Kami bebas untuk bersama 24 jam sehari sehingga kami bisa melakukan semua doa bersama. Untuk pertama kalinya, kami merasakan ini adalah Ramadhan, meskipun kami jauh dari keluarga. Beberapa penjaga juga mencoba berpuasa, kami menyemangati mereka dan menyiapkan makanan khusus untuk mereka.
Selama Ramadhan tahun 2011 ada seorang penjaga angkatan laut Muslim yang selalu berdoa dan berpuasa bersama kami. Dia akan bergabung dengan kami untuk berbuka puasa dan kami menjadi teman yang sangat dekat. Dia menghubungi saya tahun ini dan kami mengucapkan Ramadhan Mubarak satu sama lain.
Saat saya merayakan Ramadhan ketujuh saya sebagai orang bebas, saya masih memikirkan saudara-saudara saya, keluarga besar Guantanamo saya dan banyak bulan suci yang kami habiskan bersama.
Ramadhan ini, 31 pria berbuka puasa di Guantanamo tanpa keluarga, jauh dari rumah, dipenjara selama lebih dari dua dekade.
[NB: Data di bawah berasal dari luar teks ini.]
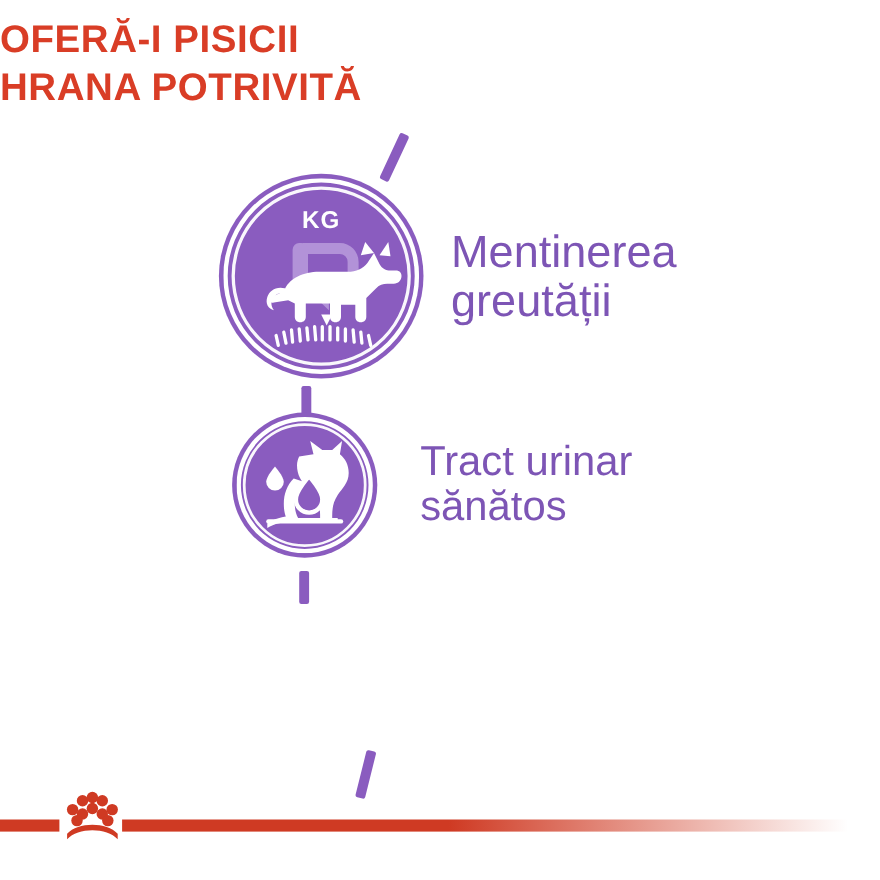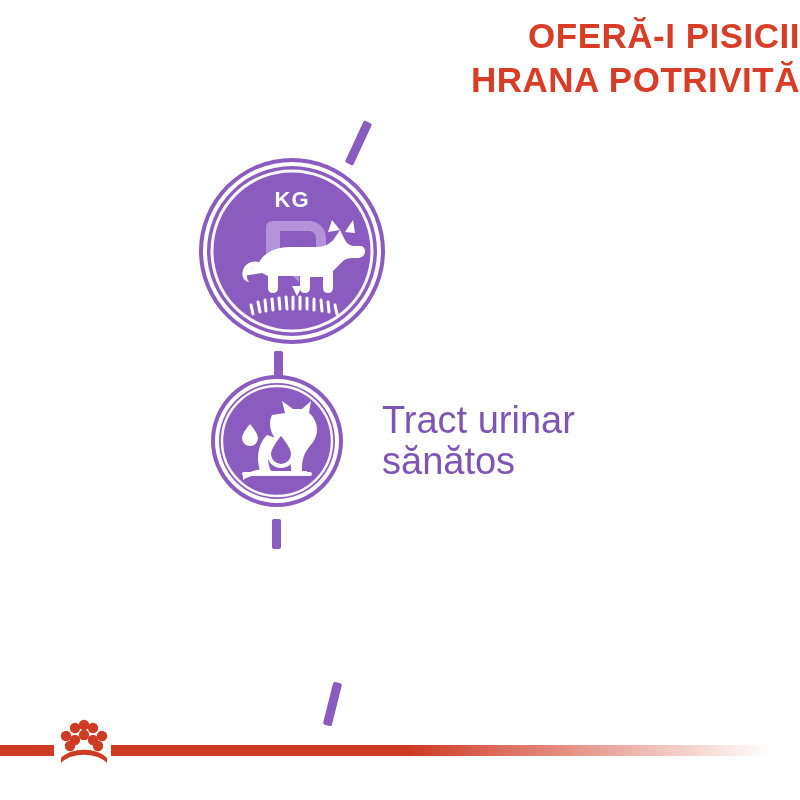--- a/index.html
+++ b/index.html
@@ -29,7 +29,7 @@
     top: 14px;
     left: 0;
     width: 800px;
-    text-align: right;
+    text-align: left;
   }
   .title-line {
     display: block;

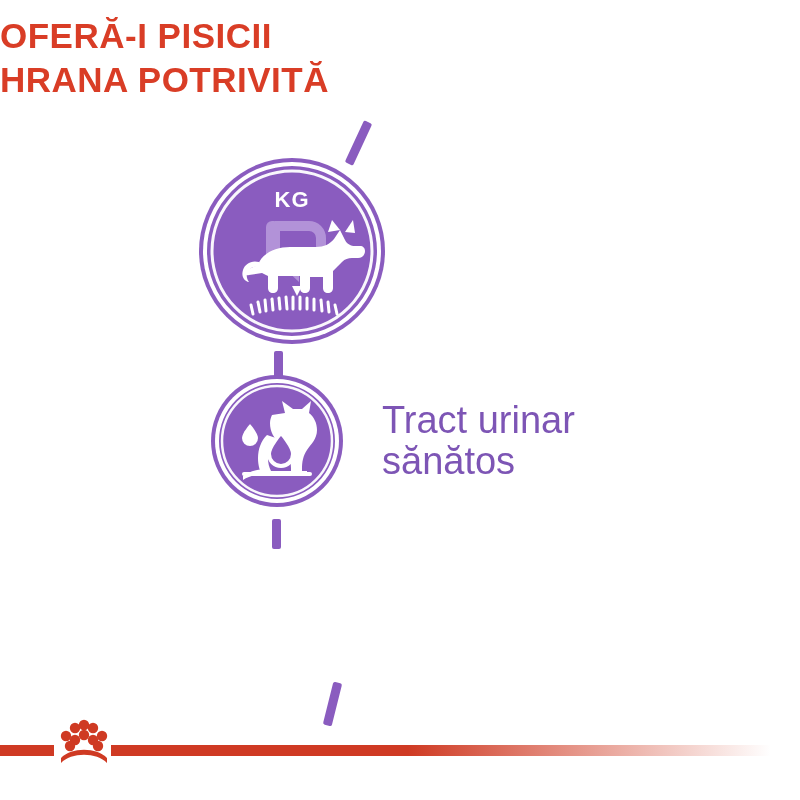--- a/index.html
+++ b/index.html
@@ -186,6 +186,8 @@
           </g>
         </svg>
       </div>
+      <div class="benefit-label">Mentinerea
+greutății</div>
     </div>
 
     <div class="benefit-row row-1">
Tujuh belas dari mereka dibebaskan untuk dirilis.
Kita tidak boleh istirahat sampai mereka semua bebas dan bisa duduk di meja buka puasa bersama orang yang mereka cintai.
Pendapat yang diungkapkan dalam artikel ini adalah milik penulis sendiri dan tidak mencerminkan posisi redaksi Al Jazeera.